Environment
Johnson & Johnson, the famous health care corporate started as a humble, family owned business in New Jersey, U.S. in the year 1886 (Johnson & Johnson Services Inc., 2016). Between 1886 and 1910, the company manufactured mostly first aid kits, surgical aids, antiseptic products, sanitary aids and maternity kids that were very useful in improving the standard of public health care. Soon, Johnson & Johnson expanded overseas to UK, Argentina, Australia, South Africa, Mexico and Brazil. From 1954 to 1989, the company revolutionized the pharmaceutical market with its huge range of baby-care and wound-care products, and further expanded to India, China, Russia and rest of the world (Johnson & Johnson Services Inc., 2016). In 90’s the company came up with its novel coronary stents that revolutionized coronary surgeries, and till date Johnson & Johnson remains a giant in consumer health care (Johnson & Johnson Services Inc., 2016).

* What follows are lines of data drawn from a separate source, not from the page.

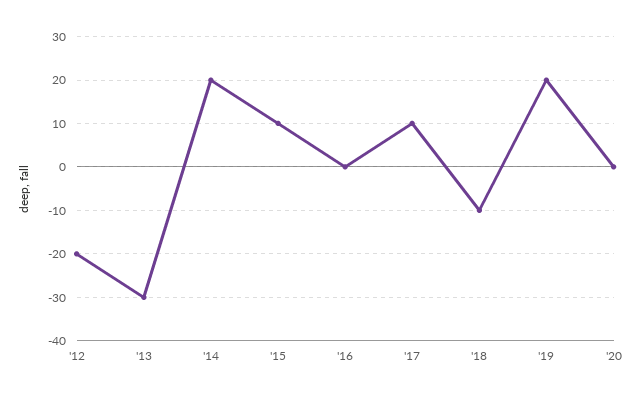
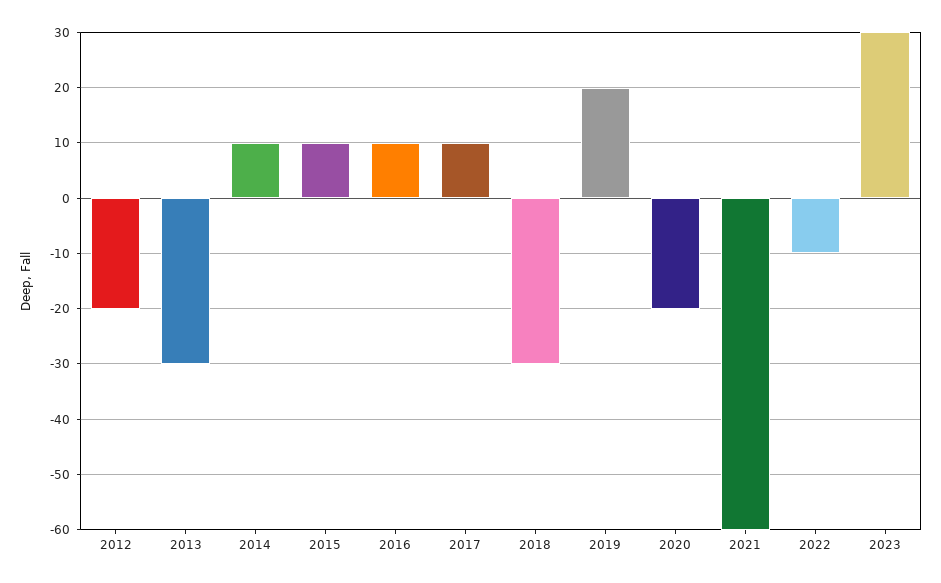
'14: 20 -> 10
'16: 0 -> 10
'18: -10 -> -30
'20: 0 -> -20
2021: none -> -60
2022: none -> -10
2023: none -> 30

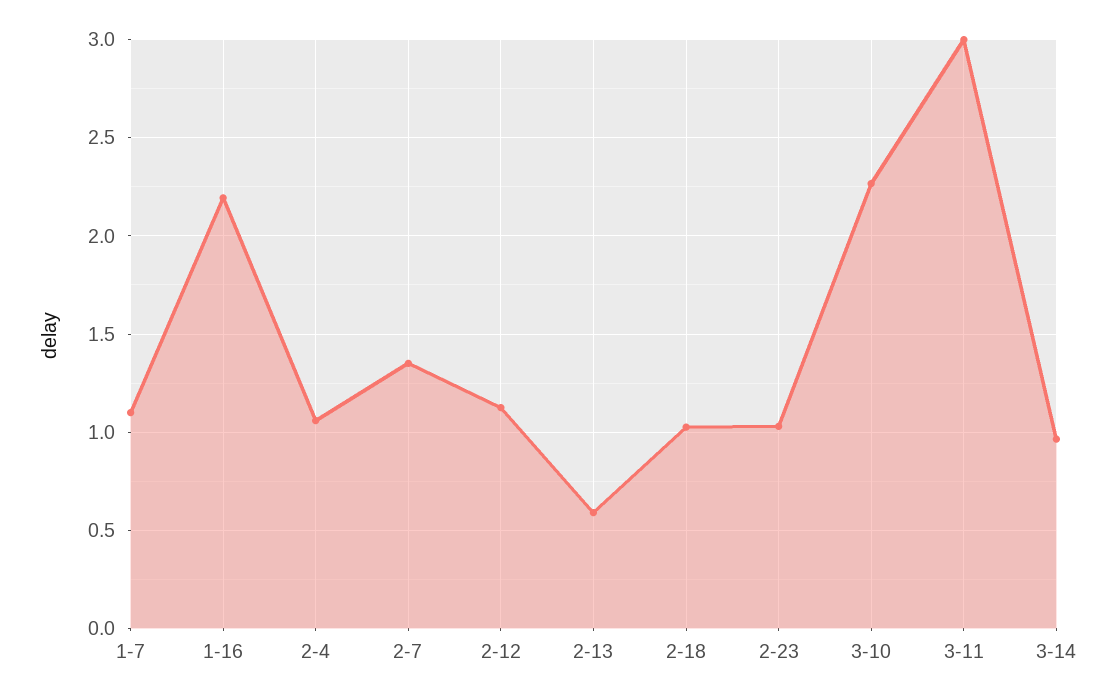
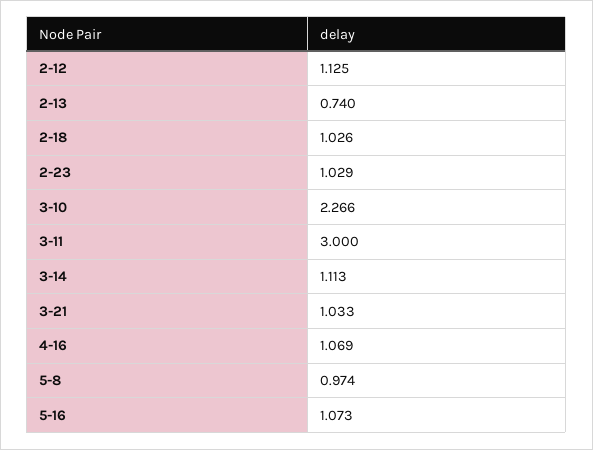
1-7: 1.1 -> none
1-16: 2.2 -> none
2-4: 1.05 -> none
2-7: 1.35 -> none
2-13: 0.6 -> 0.74
3-14: 0.95 -> 1.113
3-21: none -> 1.033
4-16: none -> 1.069
5-8: none -> 0.974
5-16: none -> 1.073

Though a pharmaceutical company with such a long history of service to mankind is human friendly, its raw material sourcing, manufacturing, packing and transporting as well as waste treatment processes put much stress on the environment. Johnson & Johnson despite being a for-profit organization started realizing its responsibility towards environment, and began setting environmental goals since 1987 (Johnson & Johnson Services Inc., 2016). Since 1999, Johnson and Johnson started investing in on-site co-generation and renewable energy projects, with a target to reduce 7% of its green house gas (GHG) emissions across all its facilities worldwide (Johnson & Johnson Services Inc., 2016). It also used carbon offsets and green power purchase to reduce its carbon footprint. Recently, the company has set up a, first of its kind, 2.1-megawatt biomass boiler for its biotech facility in Ireland. Biomass is a carbon neutral fuel, and the facility can reduce 22% of its carbon emissions by shifting from natural gas to biomass fuel. Further, Johnson & Johnson is the “second largest corporate user of solar power” in US (Marketing-Schools.org, 2012), with 10 solar power installations in its facilities (Johnson & Johnson, 2007). Solar power is a clean energy resource, and it saves energy as well as water utilized in the generation of fossil fuel derived electricity.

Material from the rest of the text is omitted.